++++ Given records

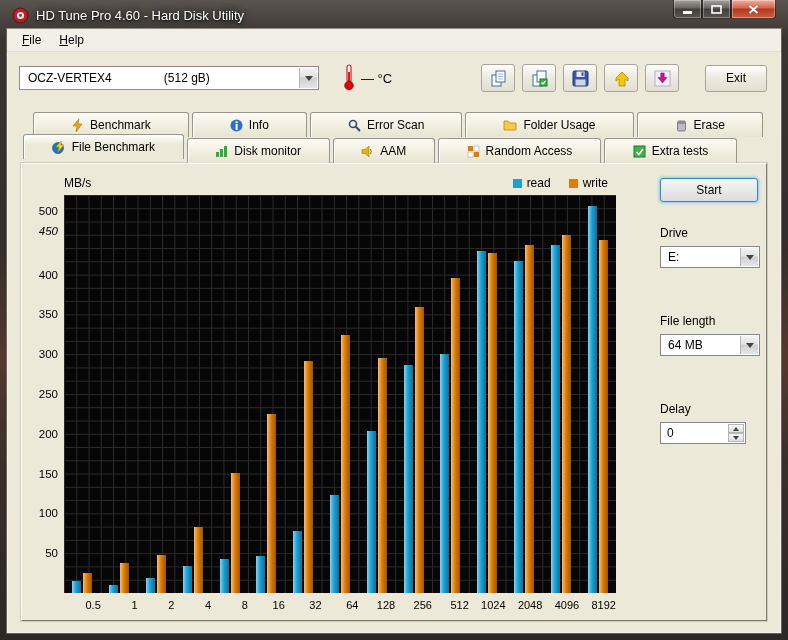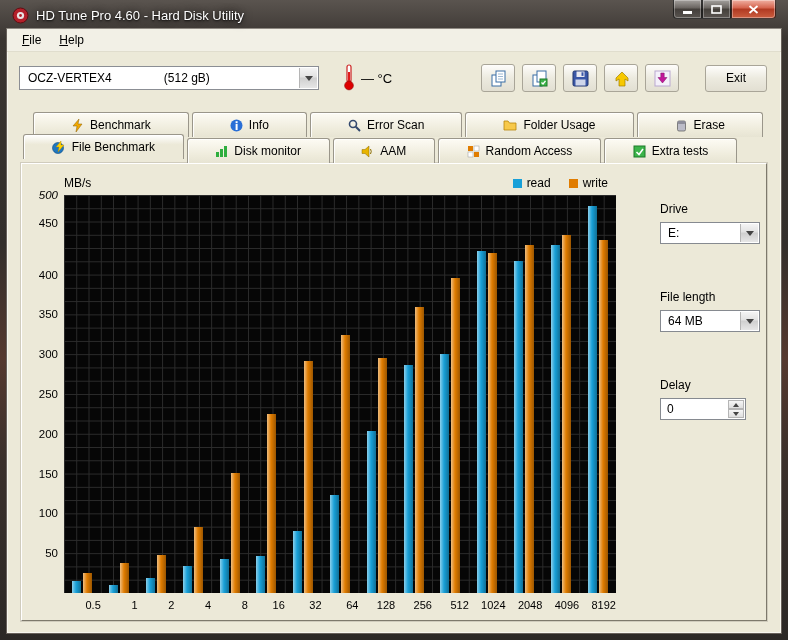--- a/index.html
+++ b/index.html
@@ -426,6 +426,7 @@
       </div>
 
       <div class="side">
+        <button class="btn start-btn">Start</button>
         <div class="fieldlabel">Drive</div>
         <div class="dropdown">
           <span>E:</span>

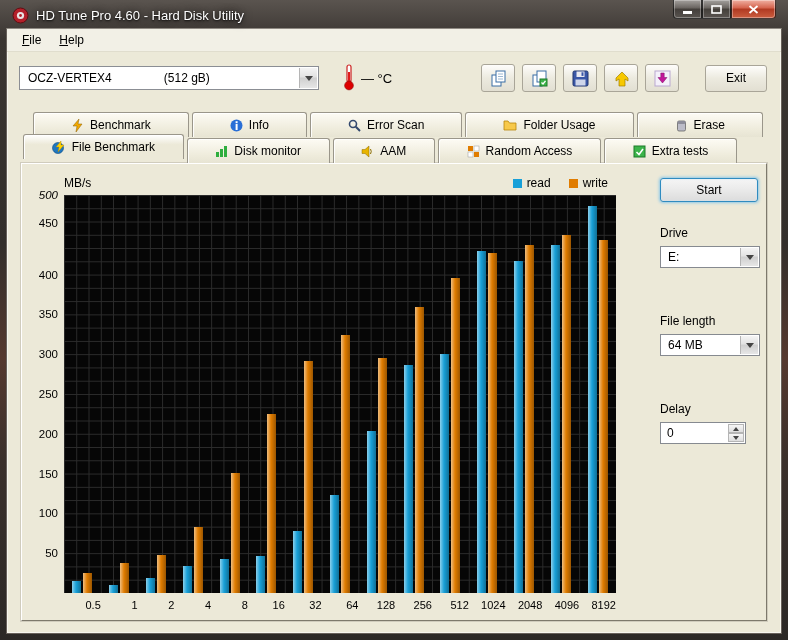--- a/index.html
+++ b/index.html
@@ -338,7 +338,7 @@
               <span class="ylab" style="top: 119.4px;">350</span>
               <span class="ylab" style="top: 79.6px;">400</span>
               <span class="ylab" style="top: 28px;">450</span>
-              <span class="ylab" style="top: 0px; font-style: italic;">500</span>
+              <span class="ylab" style="top: 16px;">500</span>
             </div>
           <div class="plot" id="plot">
               <div class="cat-cell">

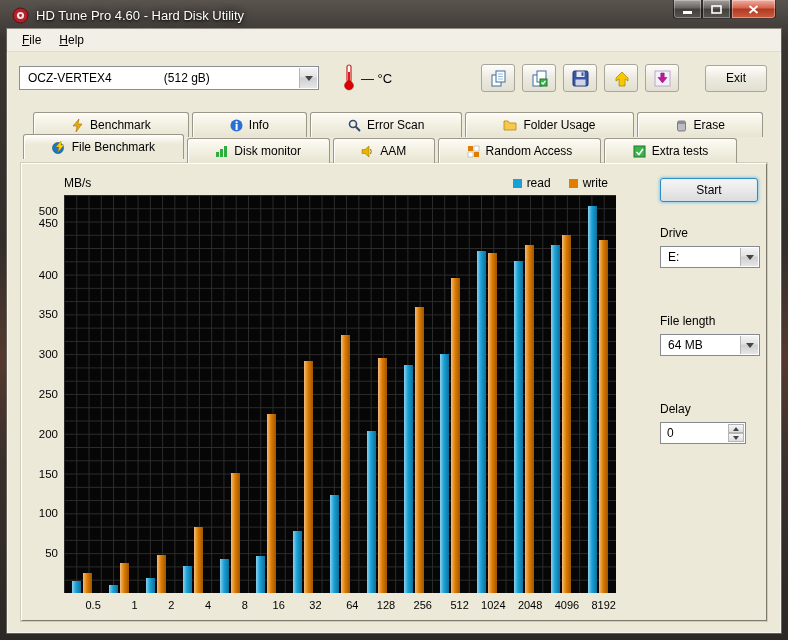--- a/index.html
+++ b/index.html
@@ -337,7 +337,7 @@
               <span class="ylab" style="top: 159.2px;">300</span>
               <span class="ylab" style="top: 119.4px;">350</span>
               <span class="ylab" style="top: 79.6px;">400</span>
-              <span class="ylab" style="top: 28px;">450</span>
+              <span class="ylab" style="top: 36px; font-style: italic;">450</span>
               <span class="ylab" style="top: 16px;">500</span>
             </div>
           <div class="plot" id="plot">

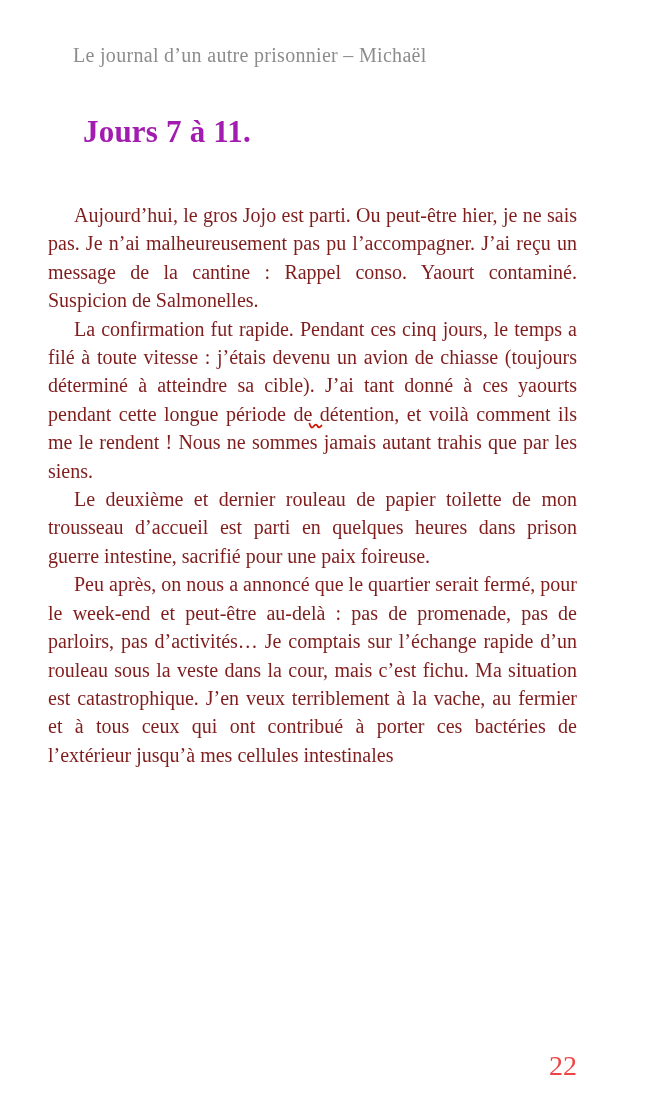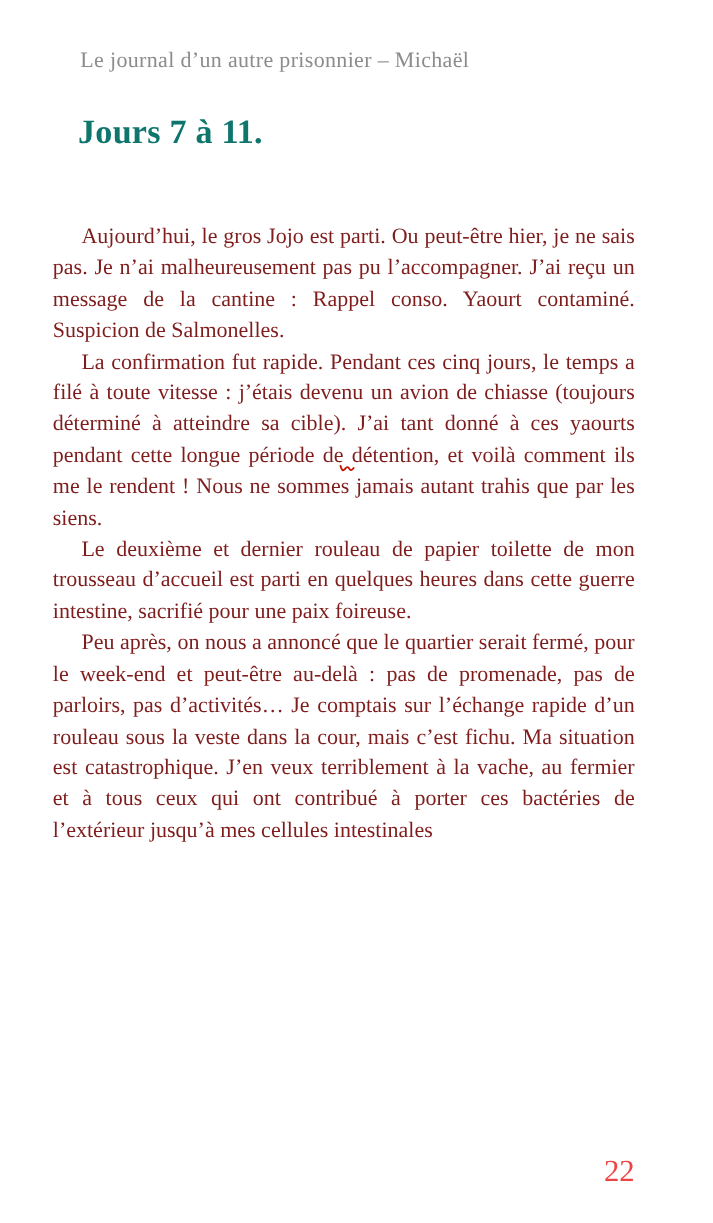--- a/index.html
+++ b/index.html
@@ -30,11 +30,11 @@
     position: absolute;
     left: 71px;
     top: 102px;
-    margin: 0;
+    margin: 12px;
     font-size: 31px;
     line-height: 1.15;
     font-weight: bold;
-    color: #0f766e;
+    color: #a21caf;
     letter-spacing: 0.2px;
   }
   .body-text {

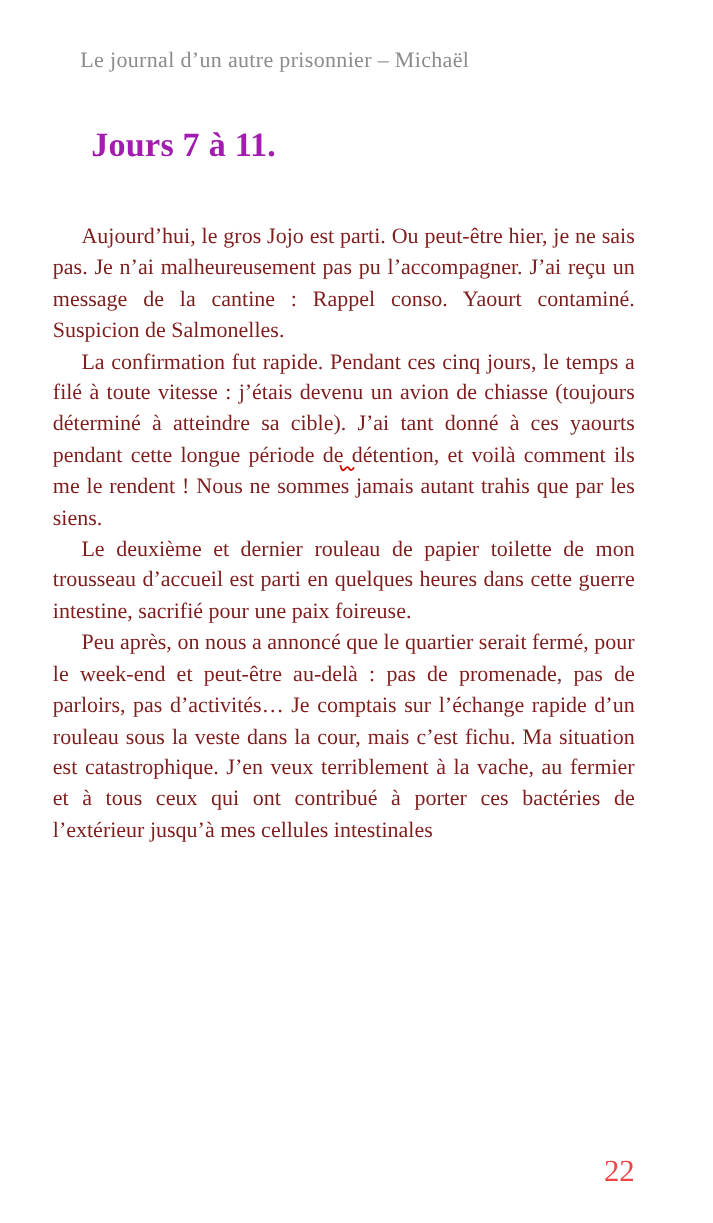--- a/index.html
+++ b/index.html
@@ -87,7 +87,7 @@
             <path d="M1.5,2.5 Q3,8.5 5.5,5.5 Q8,2 9.5,5 Q11,8 13.5,4.5" fill="none" stroke="#cc1100" stroke-width="1.7" stroke-linecap="round"></path>
           </svg></span><span>détention, et voilà comment ils me le rendent&nbsp;! Nous ne sommes jamais autant trahis que par les siens.</span></p>
 
-    <p>Le deuxième et dernier rouleau de papier toilette de mon trousseau d’accueil est parti en quelques heures dans cette guerre intestine, sacrifié pour une paix foireuse.</p>
+    <p>Le deuxième et dernier rouleau de papier toilette de mon trousseau d’accueil est parti en quelques heures dans prison guerre intestine, sacrifié pour une paix foireuse.</p>
 
 
     <p>Peu après, on nous a annoncé que le quartier serait fermé, pour le week-end et peut-être au-delà&nbsp;: pas de promenade, pas de parloirs, pas d’activités… Je comptais sur l’échange rapide d’un rouleau sous la veste dans la cour, mais c’est fichu. Ma situation est catastrophique. J’en veux terriblement à la vache, au fermier et à tous ceux qui ont contribué à porter ces bactéries de l’extérieur jusqu’à mes cellules intestinales</p>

++++++++

Problem details. Copy out the data verbatim, with no pictures.

Answer box.
--- a/index.html
+++ b/index.html
@@ -426,6 +426,7 @@
       </div>
 
       <div class="side">
+        <button class="btn start-btn">Start</button>
         <div class="fieldlabel">Drive</div>
         <div class="dropdown">
           <span>E:</span>

--- a/index.html
+++ b/index.html
@@ -338,7 +338,7 @@
               <span class="ylab" style="top: 119.4px;">350</span>
               <span class="ylab" style="top: 79.6px;">400</span>
               <span class="ylab" style="top: 28px;">450</span>
-              <span class="ylab" style="top: 0px; font-style: italic;">500</span>
+              <span class="ylab" style="top: 16px;">500</span>
             </div>
           <div class="plot" id="plot">
               <div class="cat-cell">

--- a/index.html
+++ b/index.html
@@ -337,7 +337,7 @@
               <span class="ylab" style="top: 159.2px;">300</span>
               <span class="ylab" style="top: 119.4px;">350</span>
               <span class="ylab" style="top: 79.6px;">400</span>
-              <span class="ylab" style="top: 28px;">450</span>
+              <span class="ylab" style="top: 36px; font-style: italic;">450</span>
               <span class="ylab" style="top: 16px;">500</span>
             </div>
           <div class="plot" id="plot">

--- a/index.html
+++ b/index.html
@@ -30,11 +30,11 @@
     position: absolute;
     left: 71px;
     top: 102px;
-    margin: 0;
+    margin: 12px;
     font-size: 31px;
     line-height: 1.15;
     font-weight: bold;
-    color: #0f766e;
+    color: #a21caf;
     letter-spacing: 0.2px;
   }
   .body-text {

--- a/index.html
+++ b/index.html
@@ -87,7 +87,7 @@
             <path d="M1.5,2.5 Q3,8.5 5.5,5.5 Q8,2 9.5,5 Q11,8 13.5,4.5" fill="none" stroke="#cc1100" stroke-width="1.7" stroke-linecap="round"></path>
           </svg></span><span>détention, et voilà comment ils me le rendent&nbsp;! Nous ne sommes jamais autant trahis que par les siens.</span></p>
 
-    <p>Le deuxième et dernier rouleau de papier toilette de mon trousseau d’accueil est parti en quelques heures dans cette guerre intestine, sacrifié pour une paix foireuse.</p>
+    <p>Le deuxième et dernier rouleau de papier toilette de mon trousseau d’accueil est parti en quelques heures dans prison guerre intestine, sacrifié pour une paix foireuse.</p>
 
 
     <p>Peu après, on nous a annoncé que le quartier serait fermé, pour le week-end et peut-être au-delà&nbsp;: pas de promenade, pas de parloirs, pas d’activités… Je comptais sur l’échange rapide d’un rouleau sous la veste dans la cour, mais c’est fichu. Ma situation est catastrophique. J’en veux terriblement à la vache, au fermier et à tous ceux qui ont contribué à porter ces bactéries de l’extérieur jusqu’à mes cellules intestinales</p>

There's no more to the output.